Dataset excerpts:

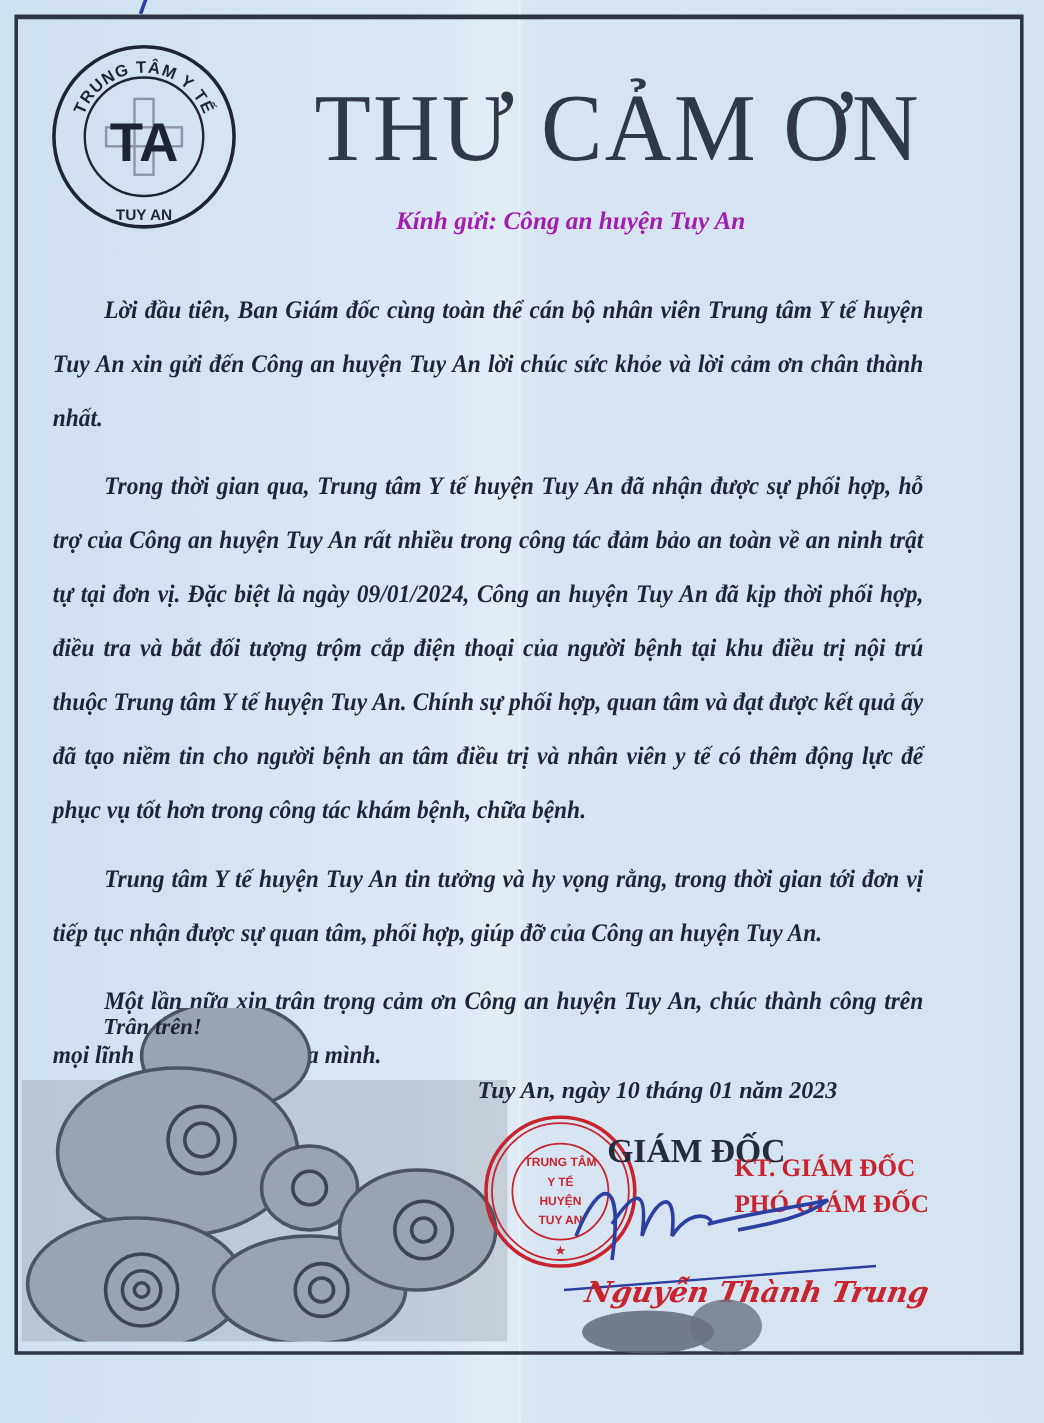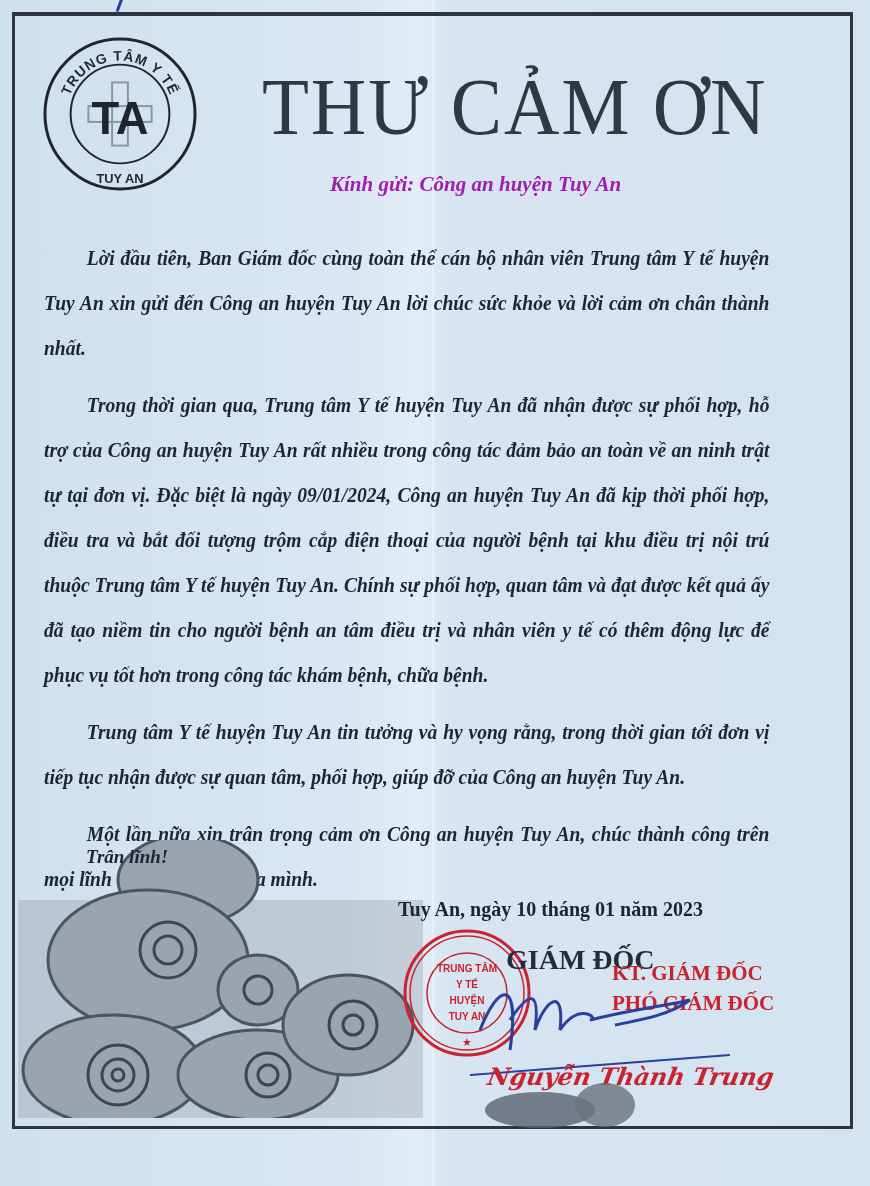"Trân lĩnh!" div.closing { text: lĩnh -> trên }
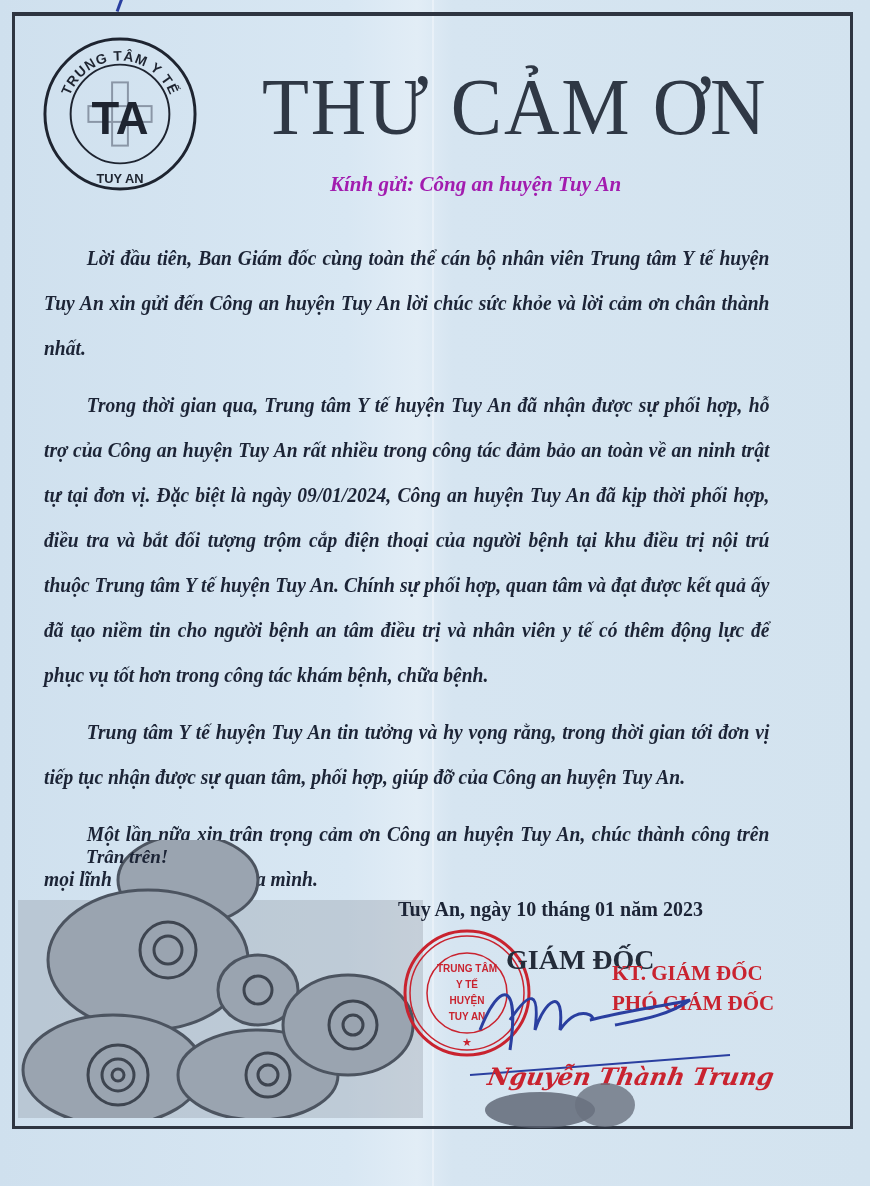"Tuy An, ngày 10 tháng" .date { font-style: none -> italic }
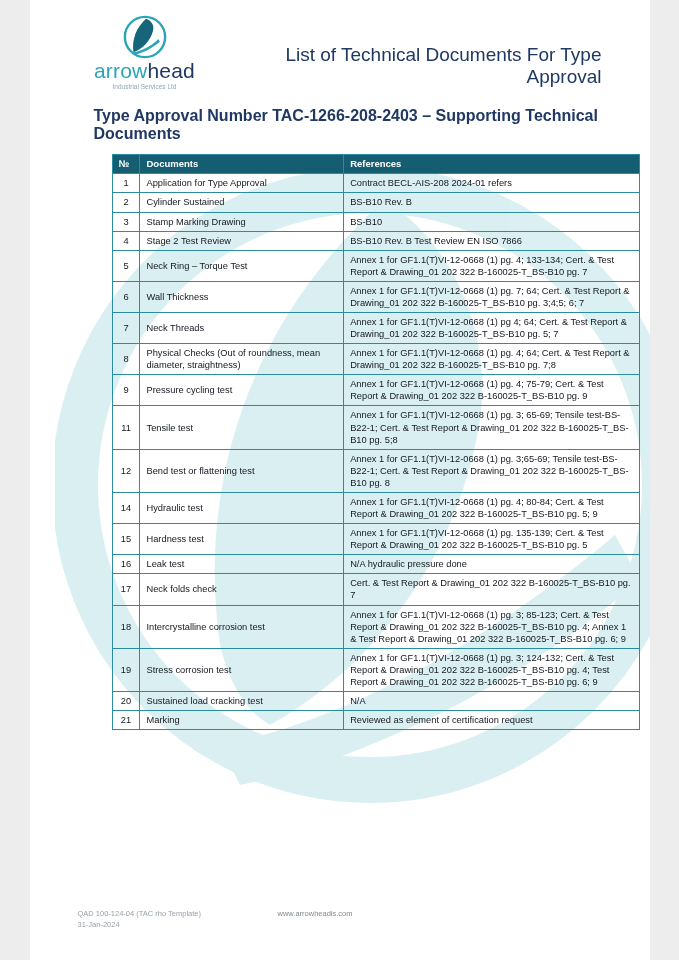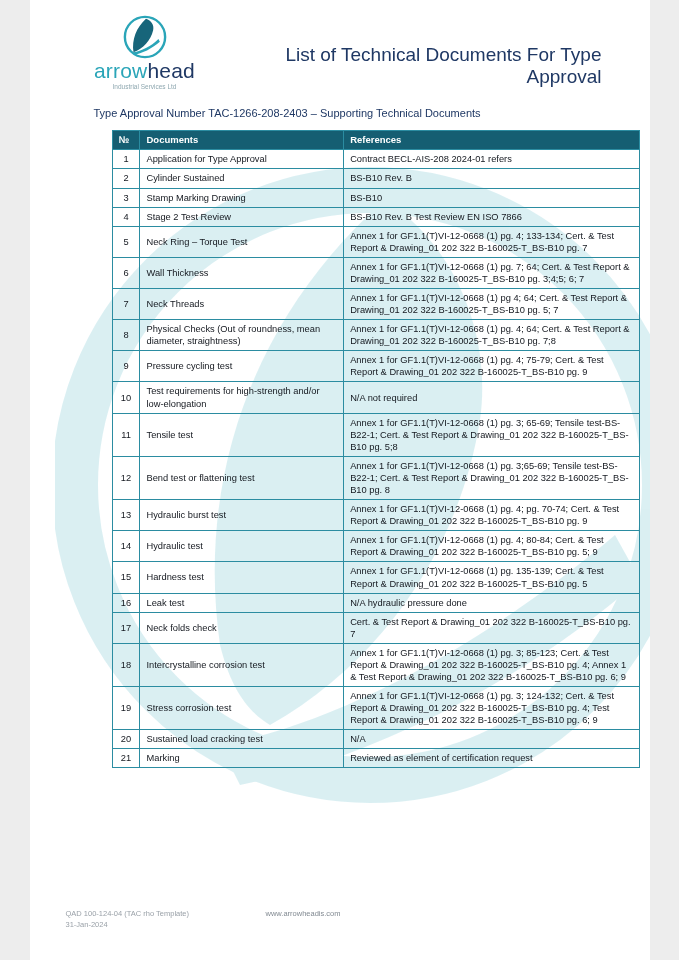"Type Approval Number TAC-1266-208-2403 –" .subtitle { font-size: 11px -> 16px; font-weight: normal -> bold }
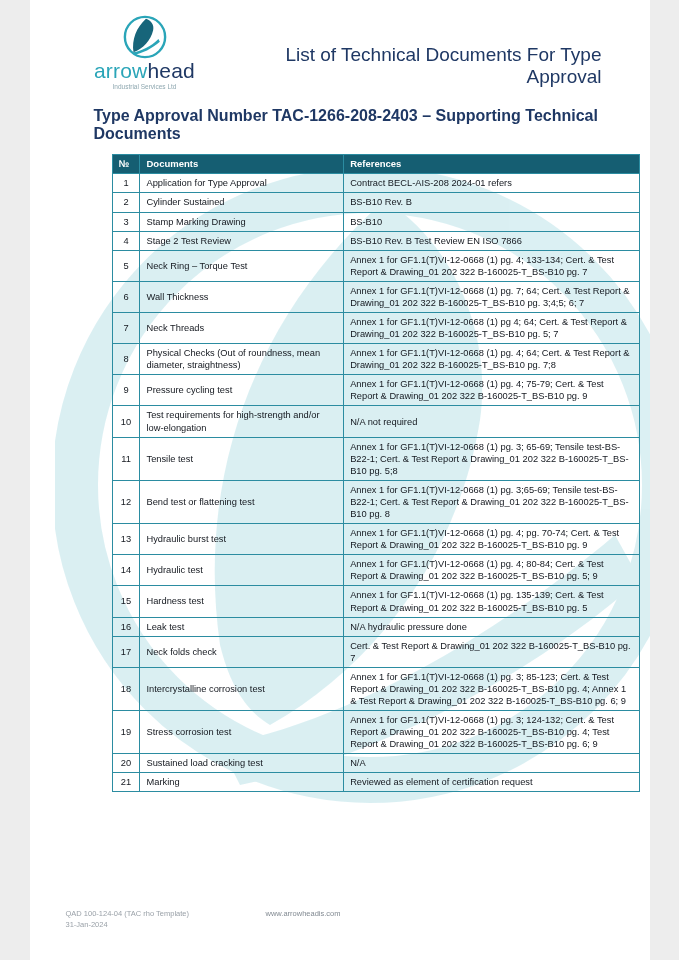"10" tr { html: <tr> <td>10</td> <td>Test requirements for high-strength and/or low-elongation</td> <td>N/A not required</td> </tr> -> none }
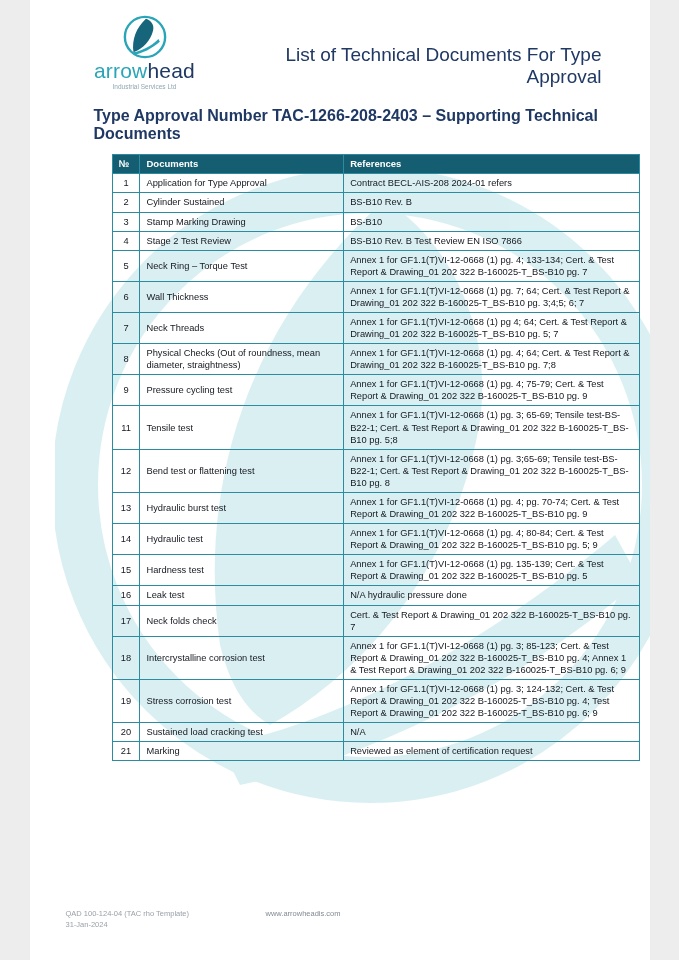"13" tr { html: <tr> <td>13</td> <td>Hydraulic burst test</td> <td>Annex 1 for GF1.1(T)VI-12-0668 (1) pg. 4; pg. 70-74; Cert. &amp; Test Report &amp; Drawing_01 202 322 B-160025-T_BS-B10 pg. 9</td> </tr> -> none }
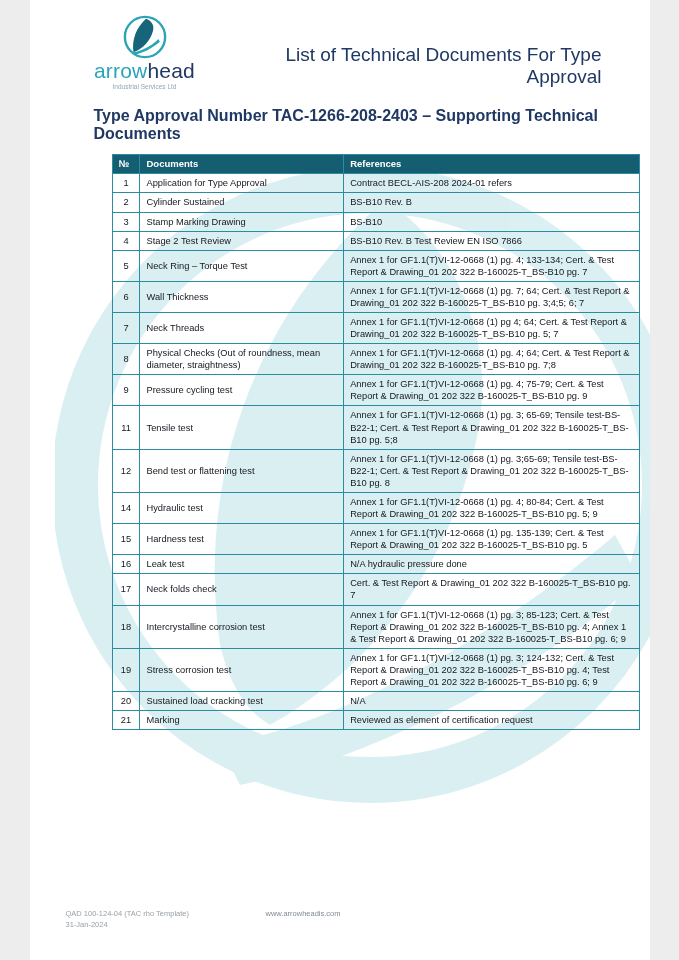"QAD 100-124-04 (TAC rho Template)" .footer { left: 36px -> 48px }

■ TASK: Without including any pictures, output all the entries above exactly.

■ RESPONSE TO THE EXERCISE:
"Trân lĩnh!" div.closing { text: lĩnh -> trên }
"Tuy An, ngày 10 tháng" .date { font-style: none -> italic }
"Type Approval Number TAC-1266-208-2403 –" .subtitle { font-size: 11px -> 16px; font-weight: normal -> bold }
"10" tr { html: <tr> <td>10</td> <td>Test requirements for high-strength and/or low-elongation</td> <td>N/A not required</td> </tr> -> none }
"13" tr { html: <tr> <td>13</td> <td>Hydraulic burst test</td> <td>Annex 1 for GF1.1(T)VI-12-0668 (1) pg. 4; pg. 70-74; Cert. &amp; Test Report &amp; Drawing_01 202 322 B-160025-T_BS-B10 pg. 9</td> </tr> -> none }
"QAD 100-124-04 (TAC rho Template)" .footer { left: 36px -> 48px }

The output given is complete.